Tuesday, December 18, 2012

The Hobbit Review: Great Expectations

               The famous Dickens book Great Expectations is quite good.  Possessing great expectation for something, on the other hand, can lead to great disappointment or great reward (a theme in Great Expectations, go figure).  There is no doubt that Peter Jackson's journey back into Middle Earth carries the burden of great anticipation and the weight of, well a ring.  There are not enough positive adjectives to describe the sheer brilliance of his Lord of the Rings interpretation. However, there are not words to describe how misguided Jackson's King Kong film was. Thus, when  approaching The Hobbit: An Unexpected Journey, I tried my best to taper my high expectations.  I knew The Hobbit to be a simpler, less apocalyptic story than The Lord of the Rings, but couldn't help but revel in some of the near-nostalgic hype of a new Tolkien movie.
                How then, was the first in the three Hobbit movies?  Well, it's hard to fully answer the question.  Peter Jackson pulled a King Kong in the first 35 minutes (aka he left in unnecessary things that should have just been cut).  I kept wanting to steal Sting from Bilbo and use the blue blade to slice at several scenes.  It took a bit of time to fall into the story because of the first chunk of the movie.  Once I did, I was able to appreciate Thorin the almost Dwarf King (Richard Armitage) and the battles with talking trolls, goblins, and the like.  I wasn't a huge fan of Thorin's almost comical foe The White Orc.  Still, I enjoyed Martin Freeman's hesitant but ultimately brave Bilbo and was grateful to see more of the Middle Earth (and let's face it New Zealand) that I've come to love.  Setting itself up for a battle with a dragon, the possible emergence of a necromancer, and the annoyingly stupid White Orc, The Hobbit featured the truly creepy and inevitable riddles game between Gollum and Bilbo and let us peak into the pre-Rings lives of Gandulf, Bilbo, Elrond, and Galadriel.
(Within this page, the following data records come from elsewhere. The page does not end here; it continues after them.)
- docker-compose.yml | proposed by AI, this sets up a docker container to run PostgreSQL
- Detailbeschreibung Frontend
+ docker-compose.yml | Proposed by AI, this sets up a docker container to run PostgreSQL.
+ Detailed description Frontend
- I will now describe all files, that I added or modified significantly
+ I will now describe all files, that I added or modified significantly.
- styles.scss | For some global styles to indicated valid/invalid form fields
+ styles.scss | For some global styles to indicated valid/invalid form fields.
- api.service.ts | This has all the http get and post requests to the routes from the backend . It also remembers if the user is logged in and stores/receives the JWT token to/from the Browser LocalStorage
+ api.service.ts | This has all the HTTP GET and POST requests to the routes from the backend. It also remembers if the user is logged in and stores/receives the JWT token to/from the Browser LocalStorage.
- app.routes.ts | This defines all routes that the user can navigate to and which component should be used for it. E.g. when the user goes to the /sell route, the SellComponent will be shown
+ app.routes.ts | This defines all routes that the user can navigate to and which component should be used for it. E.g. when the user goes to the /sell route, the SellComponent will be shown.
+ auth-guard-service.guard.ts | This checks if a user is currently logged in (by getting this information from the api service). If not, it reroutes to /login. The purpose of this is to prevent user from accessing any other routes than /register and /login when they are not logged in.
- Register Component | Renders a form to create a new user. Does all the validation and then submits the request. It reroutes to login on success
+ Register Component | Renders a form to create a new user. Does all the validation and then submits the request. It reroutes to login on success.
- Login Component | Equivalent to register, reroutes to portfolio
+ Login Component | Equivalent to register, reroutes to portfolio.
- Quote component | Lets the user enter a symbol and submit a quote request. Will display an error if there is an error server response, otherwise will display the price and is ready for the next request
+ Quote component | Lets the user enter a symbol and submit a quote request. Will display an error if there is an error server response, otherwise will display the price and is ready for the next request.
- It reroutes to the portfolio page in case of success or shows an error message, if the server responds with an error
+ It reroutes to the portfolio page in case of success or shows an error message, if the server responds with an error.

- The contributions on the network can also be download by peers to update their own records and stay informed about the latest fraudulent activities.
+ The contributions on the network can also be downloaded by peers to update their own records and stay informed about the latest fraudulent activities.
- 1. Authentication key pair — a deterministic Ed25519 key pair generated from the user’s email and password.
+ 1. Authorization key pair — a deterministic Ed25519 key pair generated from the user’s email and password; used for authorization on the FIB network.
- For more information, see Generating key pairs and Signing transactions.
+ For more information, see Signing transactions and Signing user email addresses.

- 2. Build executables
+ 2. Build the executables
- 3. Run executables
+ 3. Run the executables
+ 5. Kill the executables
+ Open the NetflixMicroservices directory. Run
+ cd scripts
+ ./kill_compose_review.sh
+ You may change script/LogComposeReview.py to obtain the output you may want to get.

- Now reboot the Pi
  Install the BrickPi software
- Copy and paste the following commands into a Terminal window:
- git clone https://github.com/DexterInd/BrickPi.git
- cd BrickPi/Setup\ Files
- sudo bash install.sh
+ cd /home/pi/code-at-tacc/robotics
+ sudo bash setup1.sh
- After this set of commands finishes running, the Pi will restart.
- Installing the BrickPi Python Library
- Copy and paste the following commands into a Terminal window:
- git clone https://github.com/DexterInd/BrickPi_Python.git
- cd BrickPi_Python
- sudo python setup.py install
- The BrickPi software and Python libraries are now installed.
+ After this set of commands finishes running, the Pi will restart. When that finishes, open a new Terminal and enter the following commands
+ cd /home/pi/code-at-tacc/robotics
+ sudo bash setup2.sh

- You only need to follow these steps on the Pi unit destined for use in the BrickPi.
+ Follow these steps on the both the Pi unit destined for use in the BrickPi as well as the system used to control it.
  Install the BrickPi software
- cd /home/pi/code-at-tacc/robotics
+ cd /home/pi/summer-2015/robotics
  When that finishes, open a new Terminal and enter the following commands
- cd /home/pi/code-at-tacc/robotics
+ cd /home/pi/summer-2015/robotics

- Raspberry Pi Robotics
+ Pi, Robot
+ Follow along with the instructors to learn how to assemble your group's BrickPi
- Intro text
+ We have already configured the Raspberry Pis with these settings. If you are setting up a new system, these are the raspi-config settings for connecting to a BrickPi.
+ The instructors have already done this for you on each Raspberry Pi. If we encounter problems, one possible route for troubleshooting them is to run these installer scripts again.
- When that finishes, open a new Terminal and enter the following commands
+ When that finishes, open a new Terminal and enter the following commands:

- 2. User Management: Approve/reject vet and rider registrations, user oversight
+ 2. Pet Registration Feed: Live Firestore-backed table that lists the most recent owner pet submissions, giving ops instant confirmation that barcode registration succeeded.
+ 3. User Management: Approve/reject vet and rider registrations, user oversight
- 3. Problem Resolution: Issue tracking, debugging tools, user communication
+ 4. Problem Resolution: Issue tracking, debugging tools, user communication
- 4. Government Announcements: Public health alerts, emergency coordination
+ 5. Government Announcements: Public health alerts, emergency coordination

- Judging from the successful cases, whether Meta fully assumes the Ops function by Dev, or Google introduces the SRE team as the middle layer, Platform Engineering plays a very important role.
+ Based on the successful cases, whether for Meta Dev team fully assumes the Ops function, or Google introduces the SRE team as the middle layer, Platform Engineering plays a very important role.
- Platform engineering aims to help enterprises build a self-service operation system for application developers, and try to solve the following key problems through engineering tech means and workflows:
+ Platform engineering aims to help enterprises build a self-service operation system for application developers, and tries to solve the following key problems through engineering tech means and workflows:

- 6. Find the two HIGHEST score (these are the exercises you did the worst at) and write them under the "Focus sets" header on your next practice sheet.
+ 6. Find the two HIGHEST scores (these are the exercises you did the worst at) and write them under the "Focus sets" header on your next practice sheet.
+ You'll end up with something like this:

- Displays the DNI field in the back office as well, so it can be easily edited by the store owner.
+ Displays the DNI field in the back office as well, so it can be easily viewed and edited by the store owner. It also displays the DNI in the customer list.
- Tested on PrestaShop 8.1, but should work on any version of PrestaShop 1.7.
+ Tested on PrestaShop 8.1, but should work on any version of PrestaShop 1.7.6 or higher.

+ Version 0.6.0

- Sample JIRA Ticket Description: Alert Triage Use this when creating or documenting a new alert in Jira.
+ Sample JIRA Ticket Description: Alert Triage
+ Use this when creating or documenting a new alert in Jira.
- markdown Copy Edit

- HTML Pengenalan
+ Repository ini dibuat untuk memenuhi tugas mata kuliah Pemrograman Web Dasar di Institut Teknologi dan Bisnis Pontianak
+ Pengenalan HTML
             So then, how was the movie?  I still haven't answered the question.  It wasn't the same as the Lord of the Rings.  It isn't the same story though, so really that isn't a fair assessment.  It was entertaining, and featured some lovable dwarfs, wizards, and of course, a hobbit.  With a childlike plot (not necessarily bad, just different), The Hobbit was, by itself, a good film.  Was it great?  No.  Am I still excited about the next two films and incredibly annoyed to wait a year for the second film?  Absolutely.  In fact, I'd say I have rather high expectations for the next films, and only a little trepidation.  After all, to quote Bilbo in the end of the first film.  "I do believe the worst is behind us."  The Hobbit wasn't the worst.  It just wasn't the Lord of the Rings, and could stand to lose 30 minutes, and gain a more interesting villain. From the set up for the next film, it would seem that the stakes are raised and the story will be more action-driven in the sequel. I for one, will still be back next December for another journey.  May it be as worthy of great expectations as Lord of the Rings.